> _INFORMATION SUPPLIED_:
+ + + + +
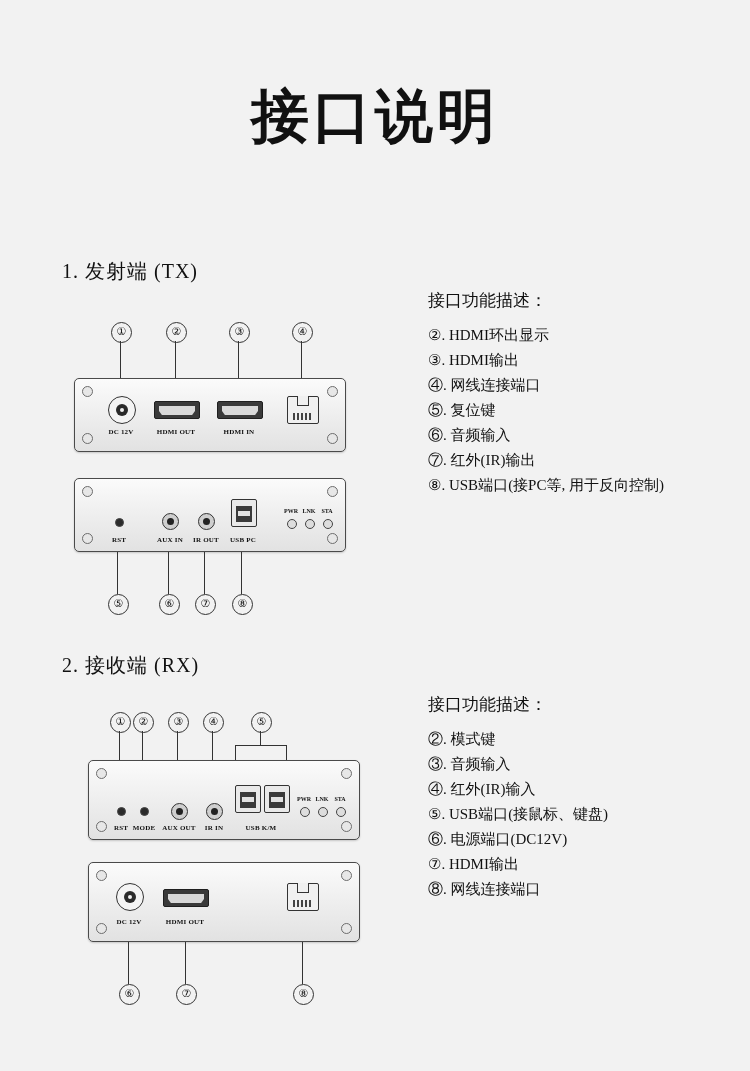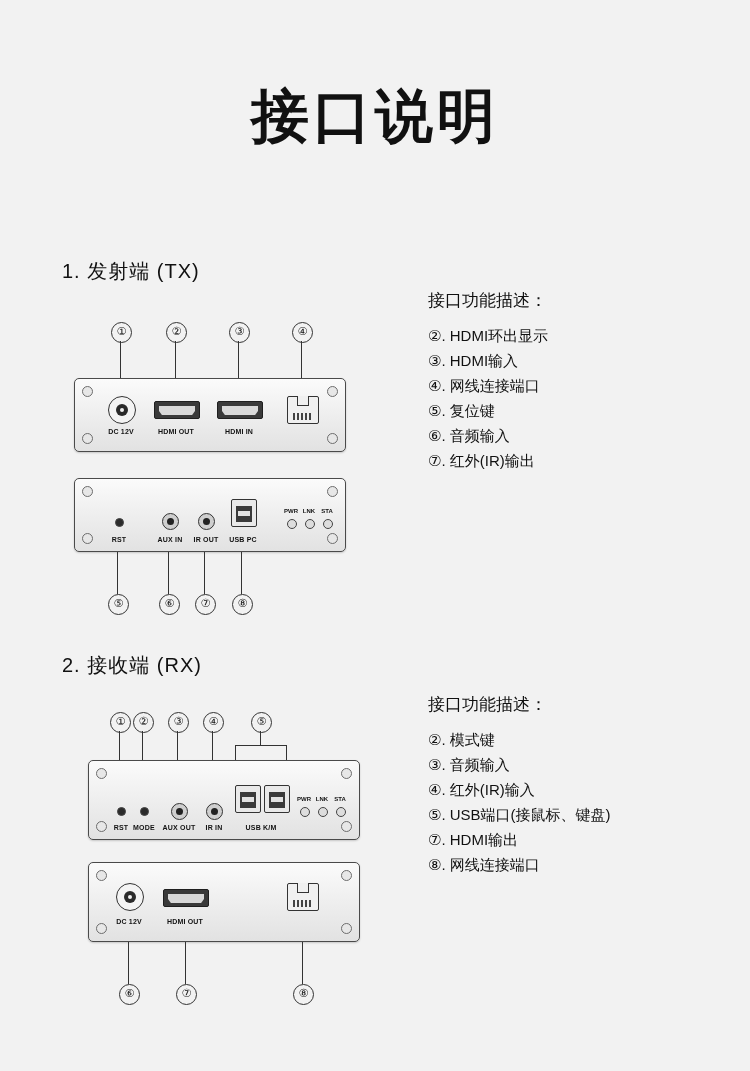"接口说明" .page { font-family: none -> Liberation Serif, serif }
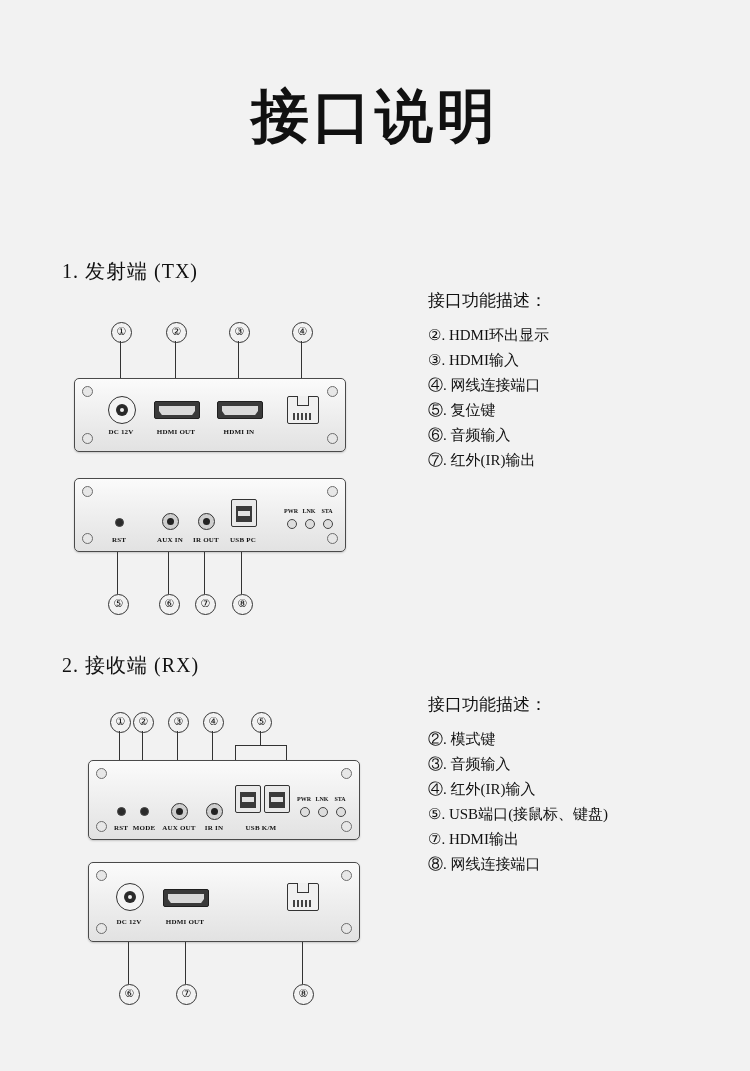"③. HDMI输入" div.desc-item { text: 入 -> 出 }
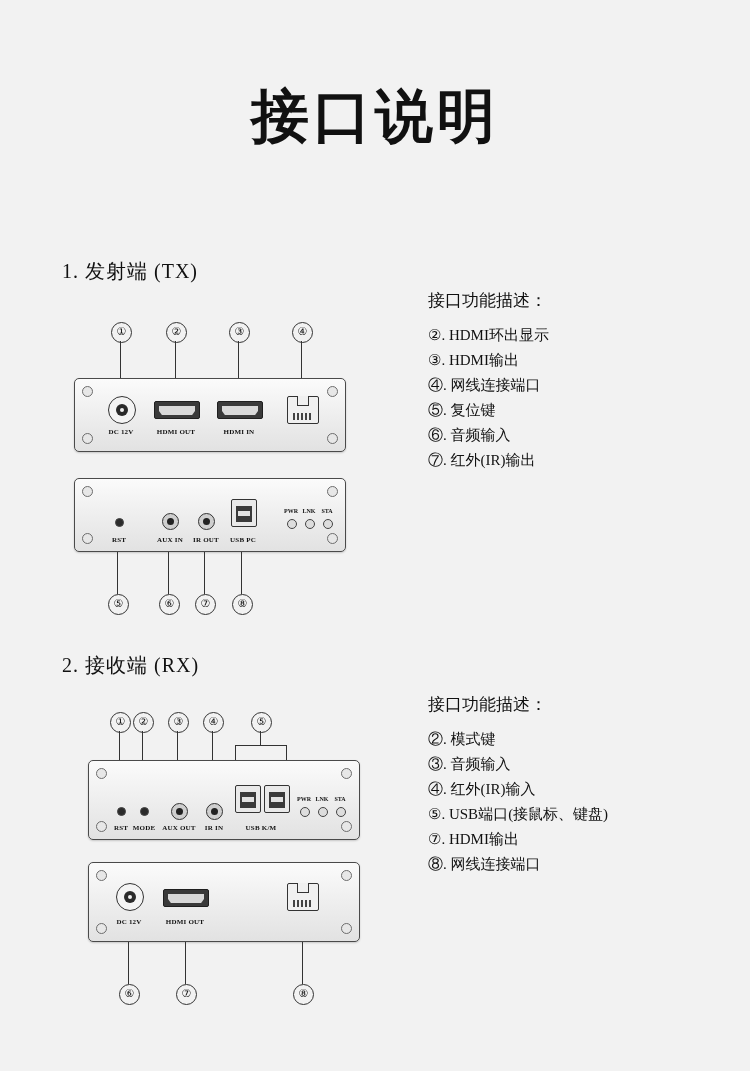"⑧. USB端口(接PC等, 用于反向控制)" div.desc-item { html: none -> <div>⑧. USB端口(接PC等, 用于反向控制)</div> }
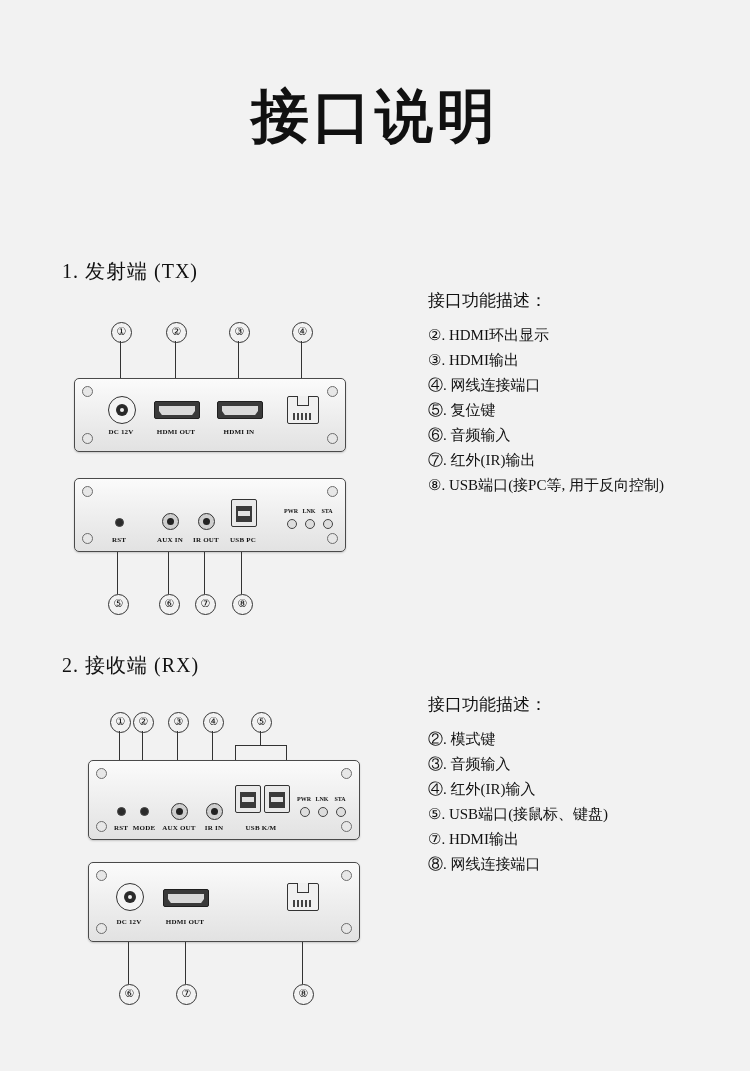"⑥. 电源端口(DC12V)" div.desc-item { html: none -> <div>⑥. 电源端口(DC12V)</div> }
+ + + + +
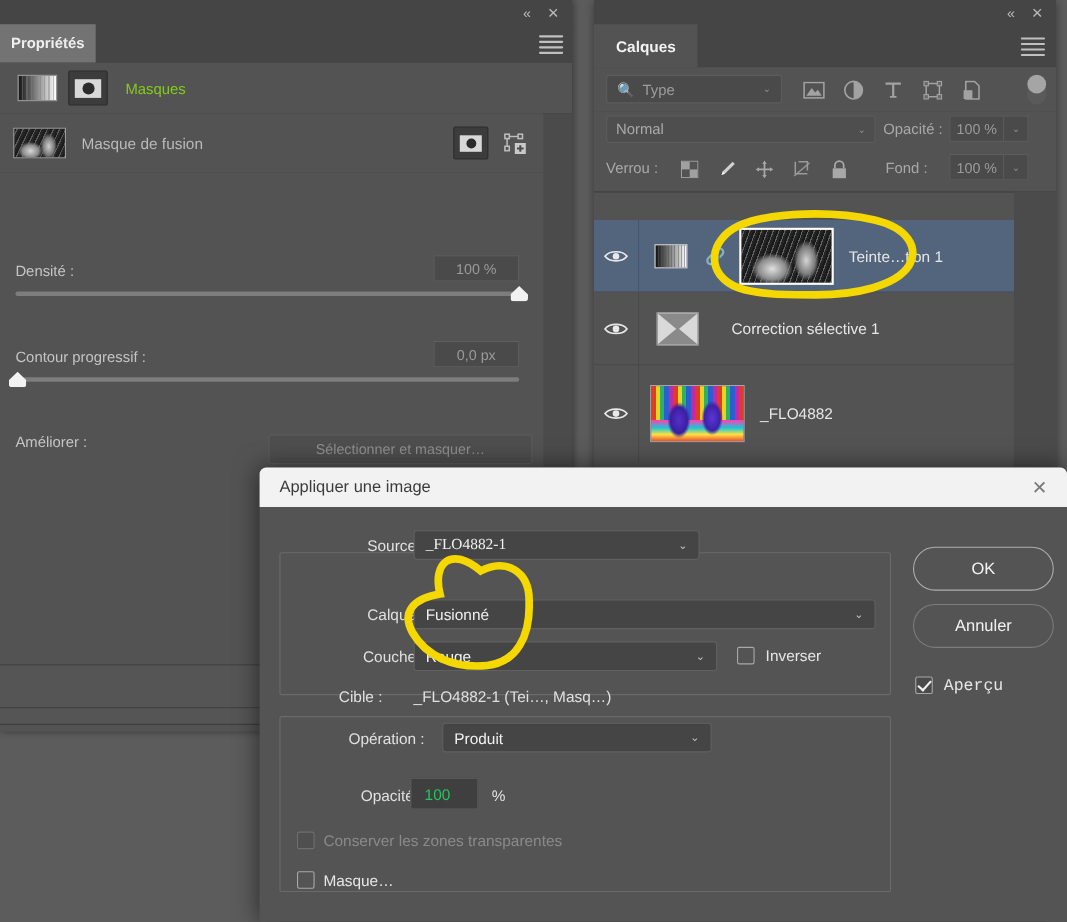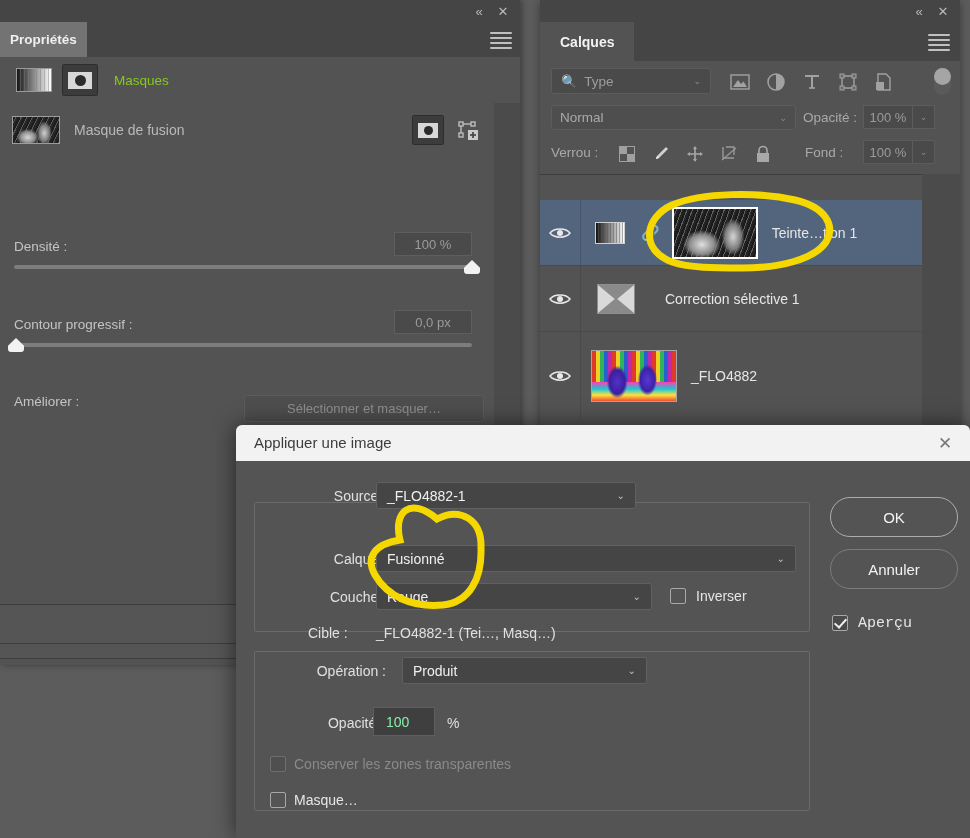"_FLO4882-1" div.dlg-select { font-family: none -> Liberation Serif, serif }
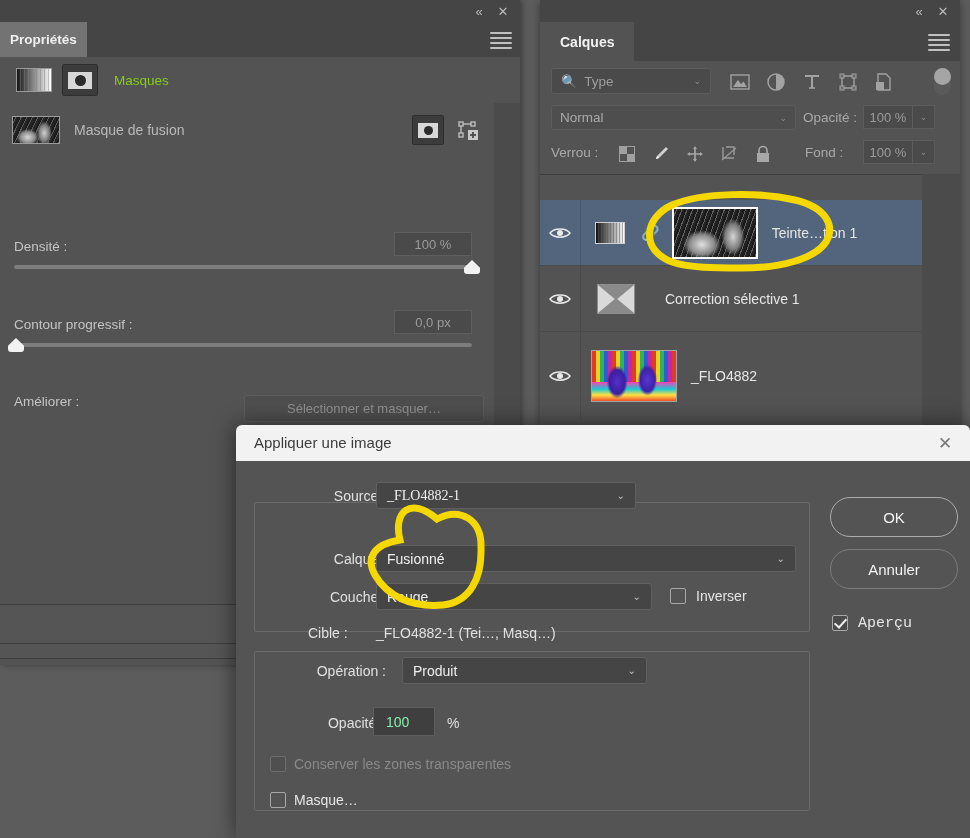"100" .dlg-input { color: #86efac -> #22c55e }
+ + + + +
> _TASK BRIEF_:
What you need to produce is an exact copy of the entries above, limited to the lines from the one with "none -> <div>⑧." up to and including the one with "none -> <div>⑥.", without pictures.

> _EXPECTED ANSWER_:
"⑧. USB端口(接PC等, 用于反向控制)" div.desc-item { html: none -> <div>⑧. USB端口(接PC等, 用于反向控制)</div> }
"⑥. 电源端口(DC12V)" div.desc-item { html: none -> <div>⑥. 电源端口(DC12V)</div> }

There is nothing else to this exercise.